Bugün dünyada uygulanan Algı yönetimi iç ve dış düşmanlara karşı en etkili, savaş yöntemi olarak uygulanmaktadır.
İkinci Dünya Savaşı konvansiyonel savaşın yanında Asimetrik Savaş’ında tüm yıkıcılığı ile kendini hissettirdiği bir savaştı.
İşte Asimetrik Savaş örneklerinden biri;
1944 yılında bugünkü CIA’nin atası olan Amerikan İstihbaratı OSS,Almanya’ya karşı ilginç bir operasyona imza attı.
Operasyon sürecinde Almanya’nın lideri Führer Adolf Hitler’in yakışıklı bir resmi bulunan pullardan birinin aynısını ufak bir farkla bastırıyor.

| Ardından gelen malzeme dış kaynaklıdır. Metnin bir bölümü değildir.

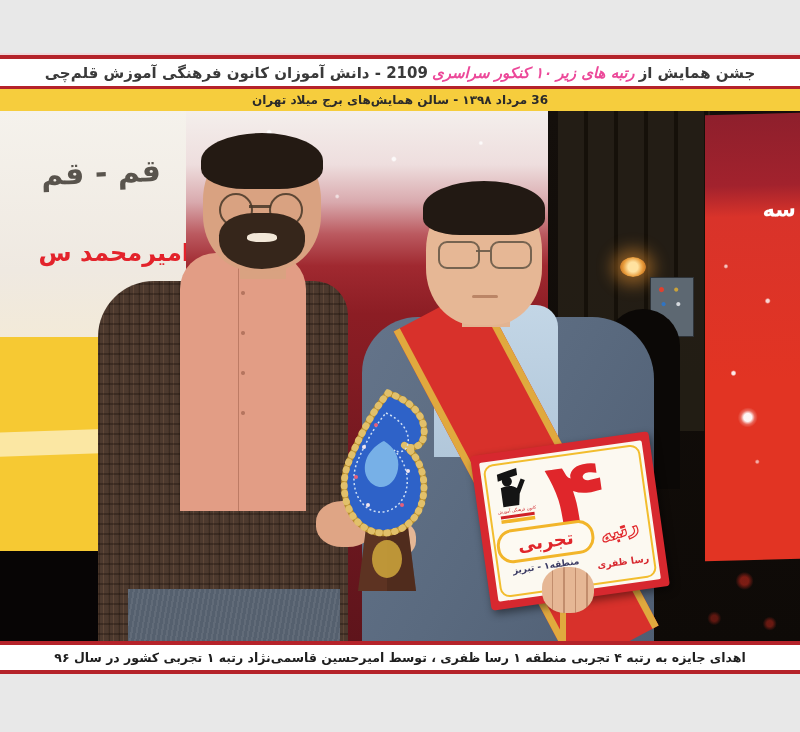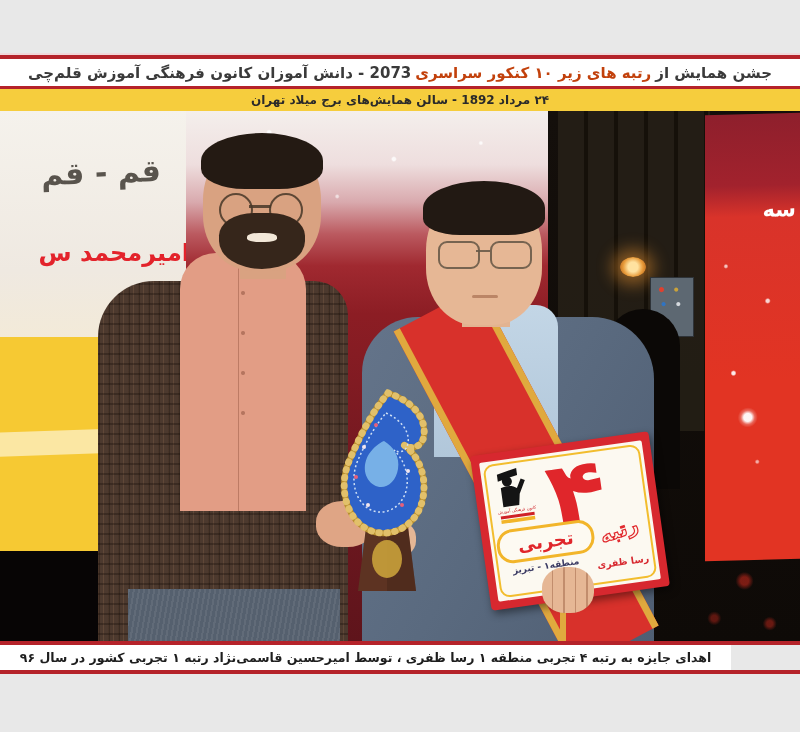--- a/index.html
+++ b/index.html
@@ -3,21 +3,21 @@
 <meta charset="utf-8">
 <style>
   html,body{margin:0;padding:0;}
   body{width:800px;height:732px;background:#e8e8e8;font-family:"DejaVu Sans",sans-serif;overflow:hidden;position:relative;}
   .abs{position:absolute;}
   
   .top-space{position:absolute;left:0;top:0;width:800px;height:53px;background:#e8e8e8;}
   .rule-pink{position:absolute;left:0;top:53px;width:800px;height:2px;background:#f0d8da;}
   .rule-red1{position:absolute;left:0;top:55px;width:800px;height:4px;background:#b5232a;}
   .masthead{position:absolute;left:0;top:59px;width:800px;height:27px;background:#ffffff;display:flex;align-items:center;justify-content:center;direction:rtl;font-weight:bold;font-size:15px;color:#3a3a3a;white-space:nowrap;}
-  .masthead .hl{color:#c2410c;padding:0 4px;}
+  .masthead .hl{color:#ec4899;padding:0 4px;font-style:italic;}
   .rule-red2{position:absolute;left:0;top:86px;width:800px;height:3px;background:#b5232a;}
   .subhead{position:absolute;left:0;top:89px;width:800px;height:22px;background:#f6cd3d;display:flex;align-items:center;justify-content:center;direction:rtl;font-weight:bold;font-size:12px;color:#2a2a2a;}
   
   .photo{position:absolute;left:0;top:111px;width:800px;height:534px;background:#16100d;overflow:hidden;}
   
   .scr-left{left:0;top:0;width:208px;height:534px;}
   .scr-white{left:0;top:0;width:208px;height:228px;background:linear-gradient(180deg,#f5f2ec 0%,#efe9e1 70%,#f3ead8 100%);}
   .scr-city{left:6px;top:44px;width:190px;text-align:center;font-size:30px;font-weight:bold;color:#59544d;direction:rtl;transform:rotate(-2deg);letter-spacing:2px;}
   .scr-name{left:-6px;top:128px;width:196px;font-size:24px;font-weight:bold;color:#e3232b;direction:rtl;white-space:nowrap;overflow:hidden;}
   .scr-yellow{left:0;top:226px;width:208px;height:216px;background:#f6c933;}
@@ -104,40 +104,40 @@
   .cert-inner{left:8px;top:8px;width:164px;height:140px;background:#fcf9f1;border-radius:2px;}
   .cert-gold{left:3px;top:3px;width:154px;height:130px;border:2px solid #f2bd2e;border-radius:10px;}
   .cert-logo{left:8px;top:7px;width:46px;height:58px;}
   .cert-num{left:50px;top:-14px;width:84px;height:118px;font-size:96px;line-height:118px;font-weight:bold;color:#e0262b;text-align:center;}
   .cert-field{left:6px;top:70px;width:92px;height:28px;border:3px solid #f2b52a;border-radius:16px;background:#fdfaf2;color:#e0262b;font-size:18px;font-weight:bold;text-align:center;line-height:28px;direction:rtl;}
   .cert-rank{left:100px;top:74px;width:58px;font-size:20px;font-weight:bold;color:#fdf6ea;-webkit-text-stroke:1.2px #e0262b;text-align:center;transform:rotate(-12deg);direction:rtl;}
   .cert-name{left:96px;top:112px;width:66px;font-size:9.5px;font-weight:bold;color:#d7282f;text-align:center;direction:rtl;white-space:nowrap;}
   .cert-region{left:8px;top:106px;width:88px;font-size:9px;font-weight:bold;color:#3a3a63;text-align:center;direction:rtl;white-space:nowrap;}
   
   .cap-rule-top{position:absolute;left:0;top:641px;width:800px;height:4px;background:#b5232a;}
-  .caption{position:absolute;left:0;top:645px;width:731px;height:25px;background:#ffffff;display:flex;align-items:center;justify-content:center;direction:rtl;font-size:12.5px;font-weight:bold;color:#1e1e1e;}
+  .caption{position:absolute;left:0;top:645px;width:800px;height:25px;background:#ffffff;display:flex;align-items:center;justify-content:center;direction:rtl;font-size:12.5px;font-weight:bold;color:#1e1e1e;}
   .cap-rule-bot{position:absolute;left:0;top:670px;width:800px;height:4px;background:#b5232a;}
   .bottom-space{position:absolute;left:0;top:674px;width:800px;height:58px;background:#e8e8e8;}
 </style>
 </head>
 <body>
 
 <div class="top-space"></div>
 <div class="rule-pink"></div>
 <div class="rule-red1"></div>
 
 <div class="masthead">
   <span>جشن همایش از </span>
   <span class="hl">رتبه های زیر ۱۰ کنکور سراسری</span>
-  <span> 2073 - دانش آموزان کانون فرهنگی آموزش قلم‌چی</span>
+  <span> 2109 - دانش آموزان کانون فرهنگی آموزش قلم‌چی</span>
 </div>
 
 <div class="rule-red2"></div>
 <div class="subhead">
-  <span>۲۴ مرداد 1892 - سالن همایش‌های برج میلاد تهران</span>
+  <span>36 مرداد ۱۳۹۸ - سالن همایش‌های برج میلاد تهران</span>
 </div>
 
 <div class="photo">
 
   <div class="abs scr-left">
     <div class="abs scr-white">
       <div class="abs scr-city">قم - قم</div>
       <div class="abs scr-name">امیرمحمد س</div>
     </div>
     <div class="abs scr-yellow">

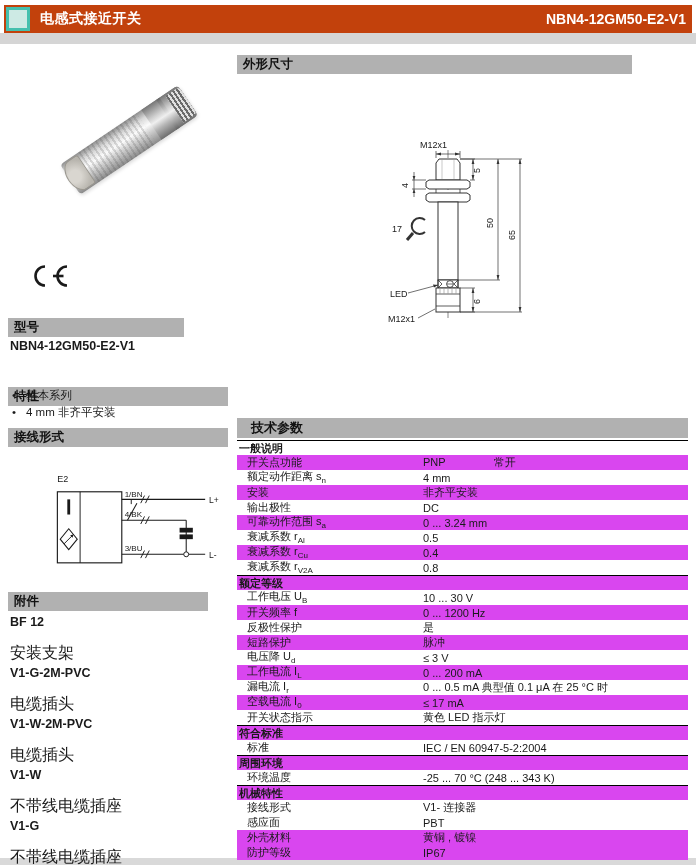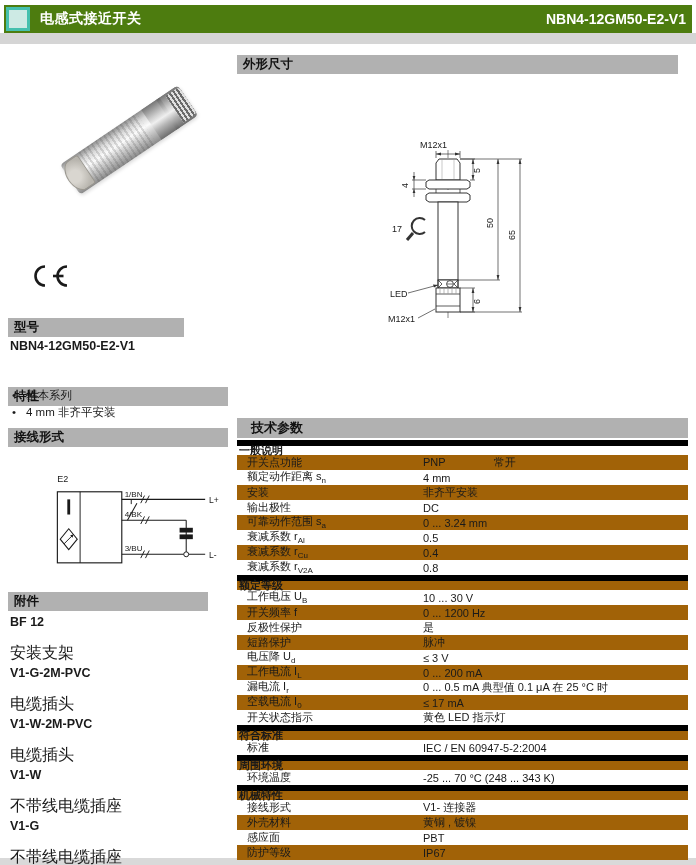--- a/index.html
+++ b/index.html
@@ -1,21 +1,21 @@
 <!DOCTYPE html>
 <html><head>
 <meta charset="utf-8">
 <style>
   * { margin:0; padding:0; box-sizing:border-box; }
   html,body { background:#ffffff; }
   body { font-family:"Liberation Sans","DejaVu Sans",sans-serif; color:#1a1a1a; }
   .page { position:relative; width:696px; height:865px; background:#fff; overflow:hidden; }
 
   
-  .topbar { position:absolute; left:4px; top:5px; width:688px; height:28px; background:#4d7c0f;
+  .topbar { position:absolute; left:4px; top:5px; width:688px; height:28px; background:#c2410c;
             display:flex; align-items:center; }
   .brand-box { position:absolute; left:2px; top:2px; width:24px; height:24px; background:#cdeae4;
                border:3px solid #45c0ae; }
   .topbar .ptitle { margin-left:36px; font-size:14px; font-weight:bold; color:#ffffff; letter-spacing:0.5px; }
   .topbar .pmodel { margin-left:auto; margin-right:6px; font-size:14px; font-weight:bold; color:#ffffff; }
   .substrip { position:absolute; left:0; top:33px; width:696px; height:11px; background:#d5d5d5; }
   .botstrip { position:absolute; left:0; top:858px; width:696px; height:7px; background:#d9d9d9; }
 
   
   .secbar { position:absolute; background:#b1b1b1; color:#111; font-weight:bold; font-size:12.5px;
@@ -51,22 +51,22 @@
   .acc-name { font-size:12.5px; font-weight:bold; margin-top:7px; line-height:14px; }
   .acc-desc { font-size:16px; margin-top:17px; line-height:13px; }
 
   
   .drawing { position:absolute; left:376px; top:136px; }
   svg text { font-family:"Liberation Sans","DejaVu Sans",sans-serif; fill:#1a1a1a; }
 
   
   .tech-table { position:absolute; left:237px; top:440px; width:451px; }
   .trow { display:flex; height:15px; align-items:center; font-size:11px; }
-  .trow.shaded { background:#a16207; }
-  .trow.thead { font-weight:bold; border-top:6px solid #000000; font-size:11px; }
+  .trow.shaded { background:#d946ef; }
+  .trow.thead { font-weight:bold; border-top:1px solid #000000; font-size:11px; }
   .trow.thead .tlabel { padding-left:2px; }
   .tlabel { width:186px; padding-left:10px; flex:none; white-space:nowrap; }
   .tvalue { flex:1; white-space:nowrap; }
   .tvalue .v2 { display:inline-block; margin-left:48px; }
   sub { font-size:8px; }
 </style>
 </head>
 <body>
 
 <div class="page">
@@ -158,21 +158,21 @@
       <div class="acc-name">V1-G-2M-PVC</div>
       <div class="acc-desc">电缆插头</div>
       <div class="acc-name">V1-W-2M-PVC</div>
       <div class="acc-desc">电缆插头</div>
       <div class="acc-name">V1-W</div>
       <div class="acc-desc">不带线电缆插座</div>
       <div class="acc-name">V1-G</div>
       <div class="acc-desc">不带线电缆插座</div>
     </div>
 
-  <div class="secbar" style="left:237px; top:55px; width:441px;">外形尺寸</div>
+  <div class="secbar" style="left:237px; top:55px; width:395px;">外形尺寸</div>
 
   <div class="drawing">
     <svg width="215" height="195" viewBox="0 0 215 195">
 
       <line x1="72" y1="14" x2="72" y2="182" stroke="#555" stroke-width="0.7" stroke-dasharray="8 3 2 3"></line>
 
       <polygon points="60,27 63,23 81,23 84,27 84,44 60,44" fill="#fff" stroke="#333" stroke-width="1"></polygon>
       <line x1="66" y1="24" x2="66" y2="43" stroke="#bbb" stroke-width="0.8"></line>
       <line x1="78" y1="24" x2="78" y2="43" stroke="#bbb" stroke-width="0.8"></line>
 
@@ -344,27 +344,27 @@
         <div class="tlabel">环境温度</div>
         <div class="tvalue"><span>-25 ... 70 °C (248 ... 343 K)</span></div>
       </div>
       <div class="trow thead shaded">
         <div class="tlabel">机械特性</div>
       </div>
       <div class="trow">
         <div class="tlabel">接线形式</div>
         <div class="tvalue"><span>V1- 连接器</span></div>
       </div>
+      <div class="trow">
+        <div class="tlabel">感应面</div>
+        <div class="tvalue"><span>PBT</span></div>
+      </div>
       <div class="trow shaded">
         <div class="tlabel">外壳材料</div>
         <div class="tvalue"><span>黄铜 , 镀镍</span></div>
       </div>
-      <div class="trow">
-        <div class="tlabel">感应面</div>
-        <div class="tvalue"><span>PBT</span></div>
-      </div>
       <div class="trow shaded">
         <div class="tlabel">防护等级</div>
         <div class="tvalue"><span>IP67</span></div>
       </div>
     </div>
 
 </div>
 
 </body></html>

Ufak fark; Hitler’in yüzünün yarısı çürümüş ve kafatası ortaya çıkmış haldedir.
Pulun üzerinde bir de FUTSCHES REICH (MAHVOLMUŞ IMPARATORLUK) yazmaktadır.
OSS hiç üşenmeden üzerinde Almanya’da yaşayan insanların adreslerinin olduğu binlerce mektup zarfına bu pulları yapıştırdı. Geriye tek bir sorun kalıyordu.
Mektuplar nasıl dağıtılacak, Alman posta servisine nasıl sokulacaktı?
OSS bununda üstesinden gelmeyi başardı. Amerikan uçakları önce bir posta treni buldular. Sonra treni havaya uçurdular. Etrafa binlerce mektup saçılmıştı.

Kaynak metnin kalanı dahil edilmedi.